A diferencia de las clases en el salón, en un edificio de concreto o un vagón acondicionado como aula, donde el movimiento corporal está constreñido por los espacios y el mobiliario, los niños y niñas de azúcar tienen un remanso en maestras excepcionales y en el proyecto Paisajes de azúcar. Allí no tienen techo ni paredes, aprenden moviéndose, estirando las manos, ejecutando piruetas en el piso de la mano de Tanya en modo circense, mientras Cristóbal, abajo del guayabo, improvisa rimas con la guitarra.
Los niños y niñas de azúcar se educan en y desde el asombro, como propone Catherine L’Ecuyer. Explotan la creatividad en una escuela amable y creativa, como demostró Loris Malaguzzi al fundar Reggio Emilia en Italia, un proyecto que tendría que ser más leído, conocido y copiado con ingenio.
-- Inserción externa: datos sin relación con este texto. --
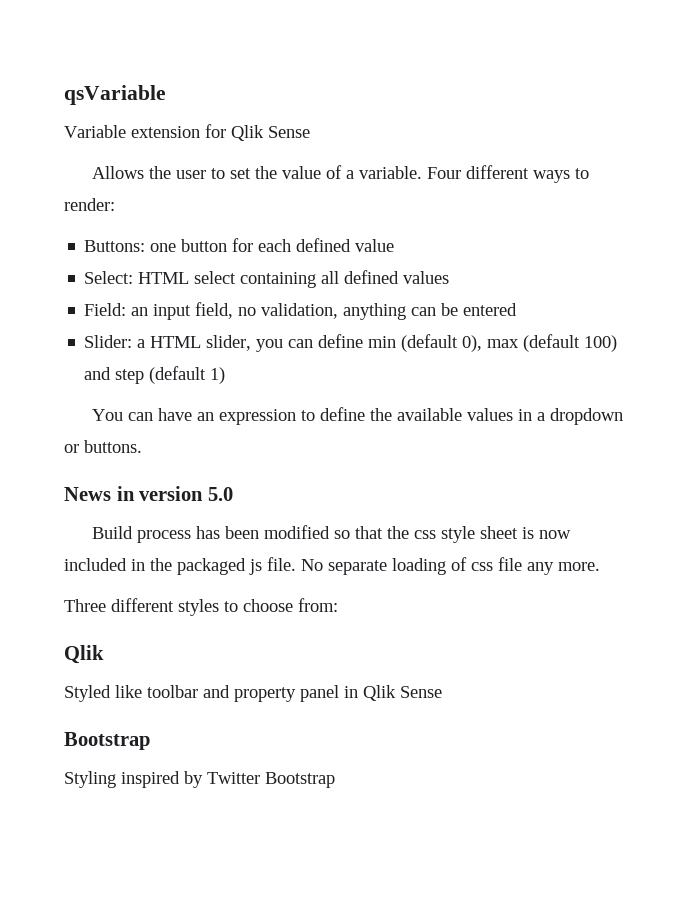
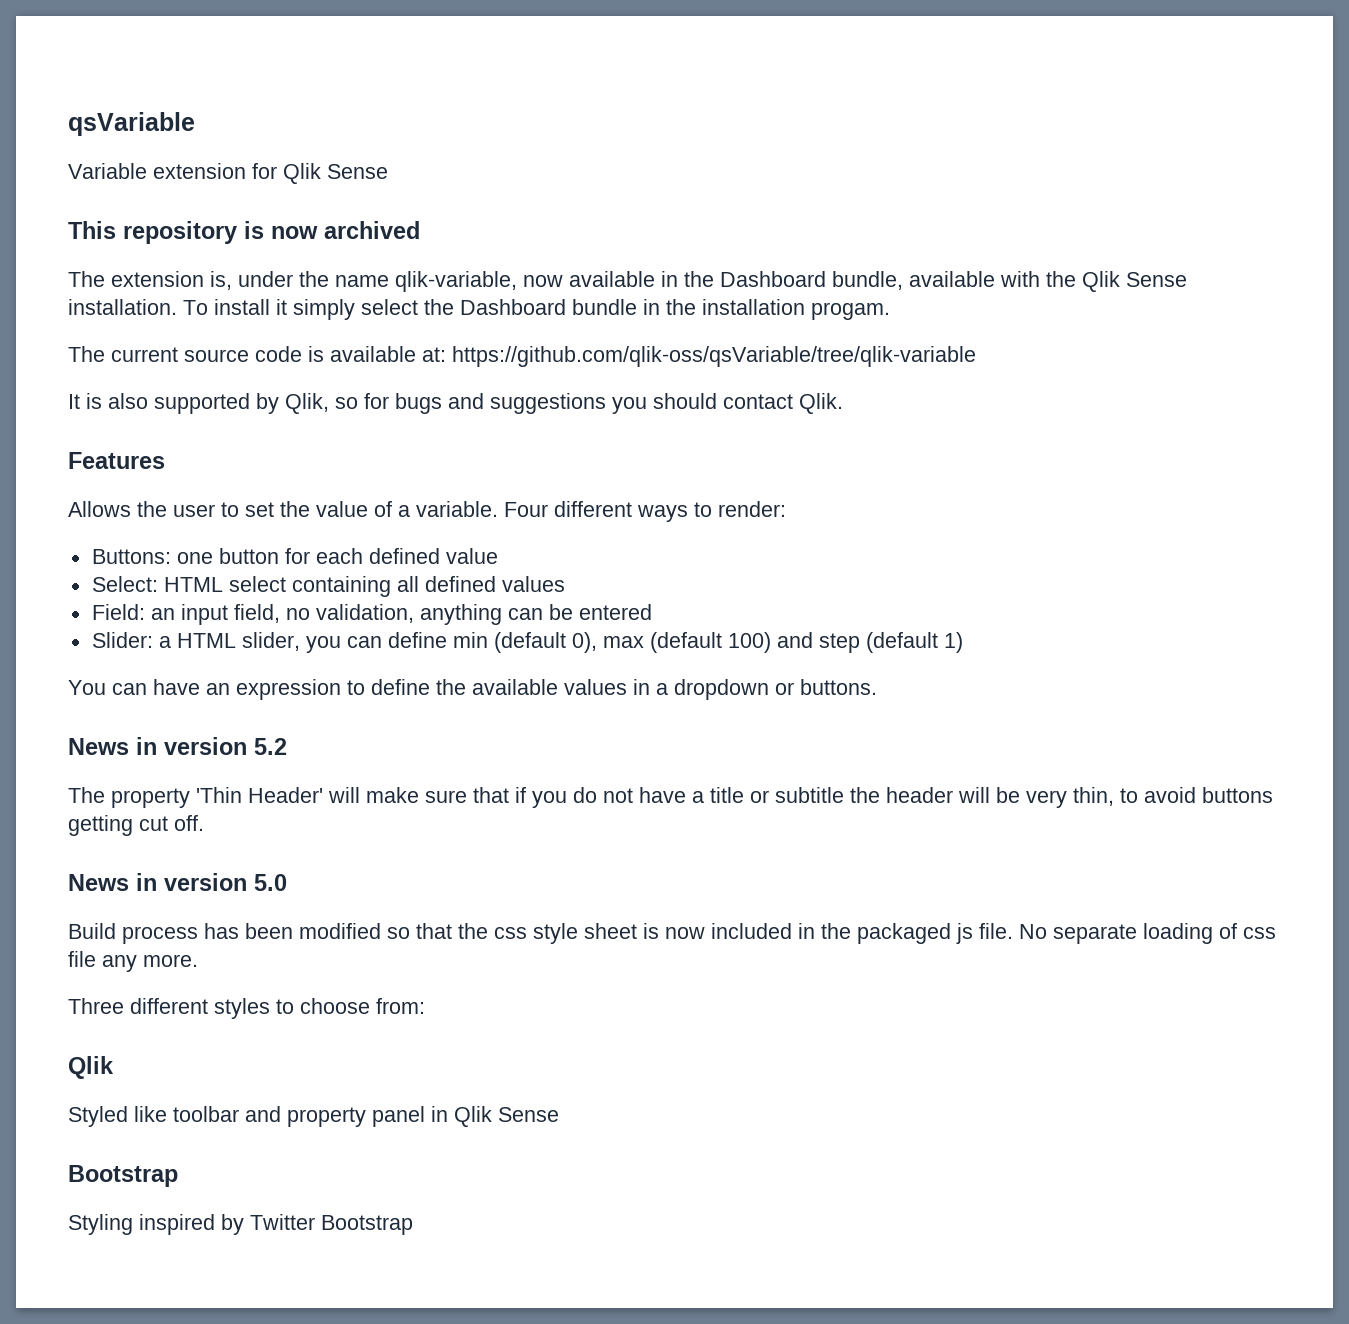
(310, 132) none -> [68,221,420,244] [68,271,1187,292] [68,299,890,320] [68,346,976,367] [68,393,843,414] [68,452,165,469] // This repository is now archived // The extension is, under the name qlik-variable, now available in the Dashboard bundle, available with the Qlik Sense installation. To install it simply select the Dashboard bundle in the installation progam. // The current source code is available at: https://github.com/qlik-oss/qsVariable/tree/qlik-variable // It is also supported by Qlik, so for bugs and suggestions you should contact Qlik. // Features
(142, 446) none -> [68,737,287,755] [68,787,1273,808] [68,815,204,836] // News in version 5.2 // The property 'Thin Header' will make sure that if you do not have a title or subtitle the header will be very thin, to avoid buttons getting cut off.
En las escuelas migrantes donde habita el proyecto de las niñas y niños de azúcar, a través de actividades lúdicas, se propician aprendizajes vitales: de sí mismos, de su cuerpo, de su confianza, de su libertad, de su miedo a expresarse en lengua materna.
Los textos de este libro surgieron del asombro, de la emoción, del recuerdo que acompañaba el silencio en la vuelta a casa, en la mañana o noche siguiente. Son testimonio, prolongación del asombro, instantánea juguetona con letras danzarinas. Así, es imposible no caer seducido por las palabras que danzan en las páginas.
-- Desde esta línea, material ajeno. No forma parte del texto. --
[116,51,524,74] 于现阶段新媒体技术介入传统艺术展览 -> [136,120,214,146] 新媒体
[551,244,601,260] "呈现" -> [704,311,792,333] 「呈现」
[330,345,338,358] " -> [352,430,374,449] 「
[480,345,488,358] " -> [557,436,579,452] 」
Pero no hay historias color de rosa. El libro es denuncia sutil, hija de la palabra más potente, inspirada por la realidad y pintada de belleza. Es pedagógico en ese sentido, porque la pedagogía se construye en el bucle que forman la denuncia y el anuncio. Es revisión de lo que sucede y de condiciones que deberían ser inadmisible en un país democrático.
Disfruté emocionado leyendo el libro. Disfruté escribiendo estos párrafos. Soy deudor múltiple.
Gracias a Tanya Covarrubias y Cristóbal Barreto por invitarme a subir a una estación de su viaje.